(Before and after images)
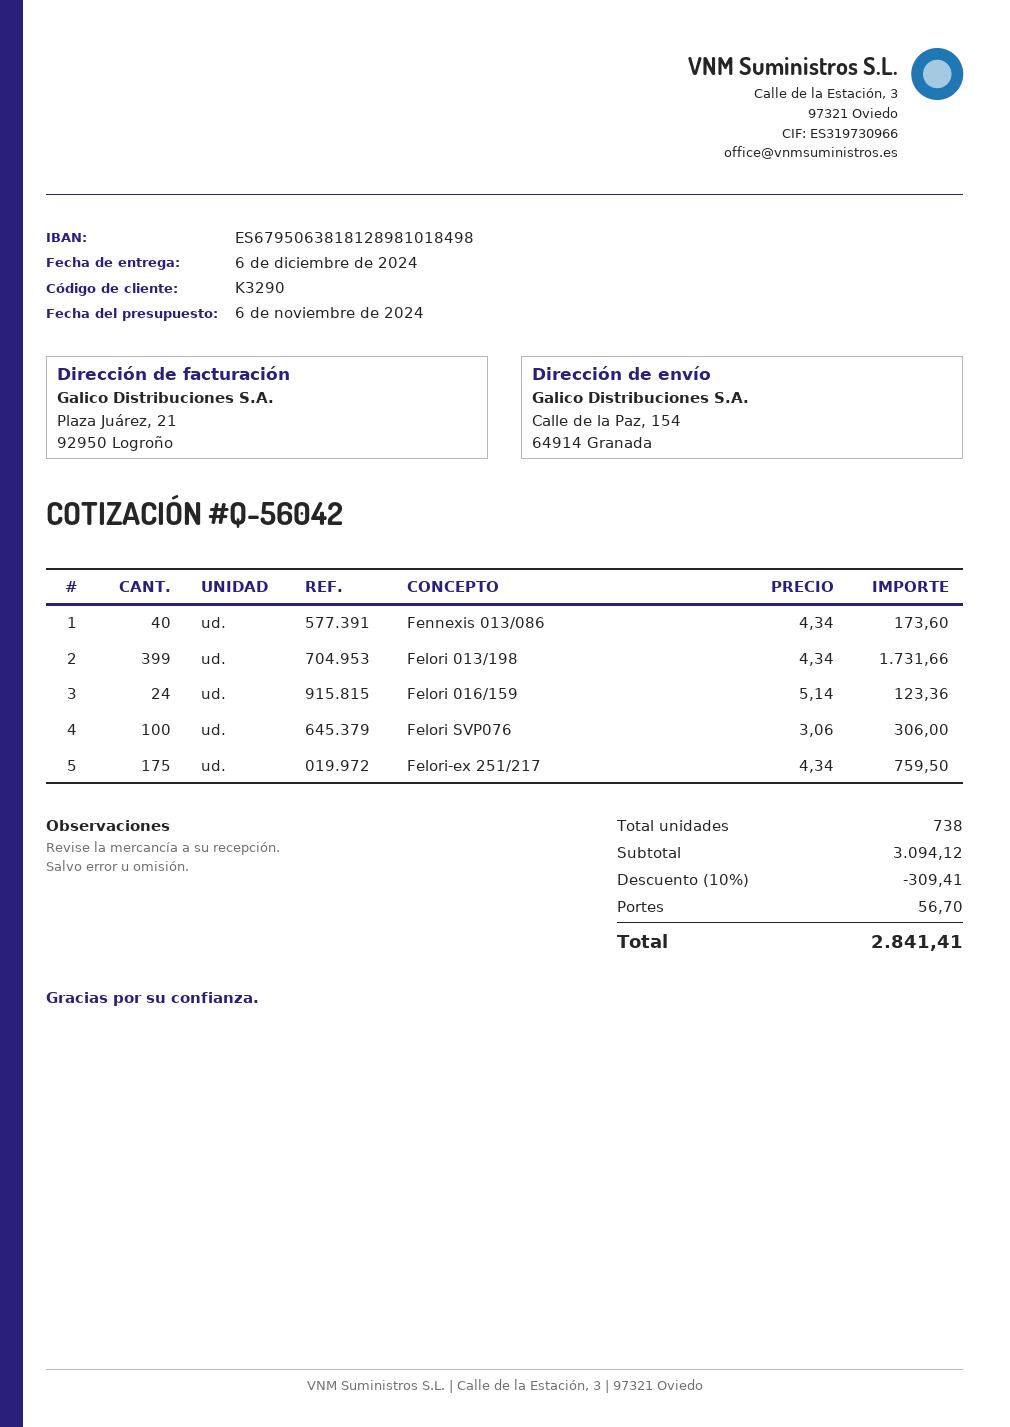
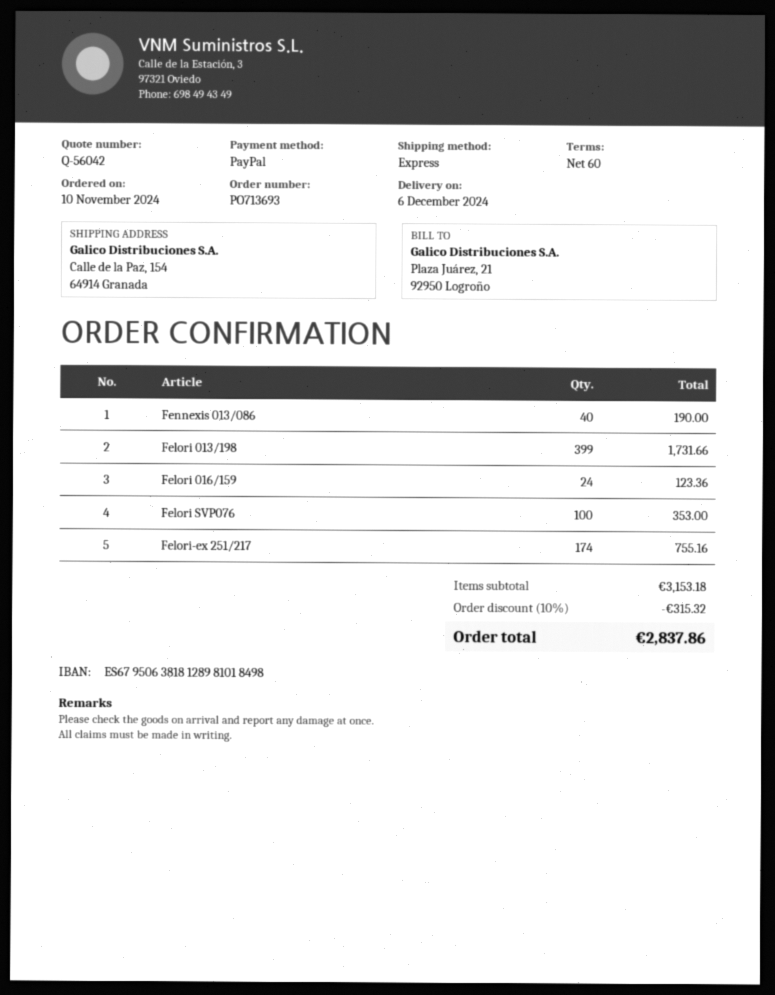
Fennexis 013/086: 40 for 173.60 -> 40 for 190.00
Felori SVP076: 100 for 306.00 -> 100 for 353.00
Felori-ex 251/217: 175 for 759.50 -> 174 for 755.16
subtotal: 3094.12 -> 3153.18
discount: 10% = 309.41 -> 10% = 315.32
shipping: 56.70 -> none
total: 2841.41 -> 2837.86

[Task prompt]: Copy the entries exactly. No pictures.

[Output below]:
Fennexis 013/086: 40 for 173.60 -> 40 for 190.00
Felori SVP076: 100 for 306.00 -> 100 for 353.00
Felori-ex 251/217: 175 for 759.50 -> 174 for 755.16
subtotal: 3094.12 -> 3153.18
discount: 10% = 309.41 -> 10% = 315.32
shipping: 56.70 -> none
total: 2841.41 -> 2837.86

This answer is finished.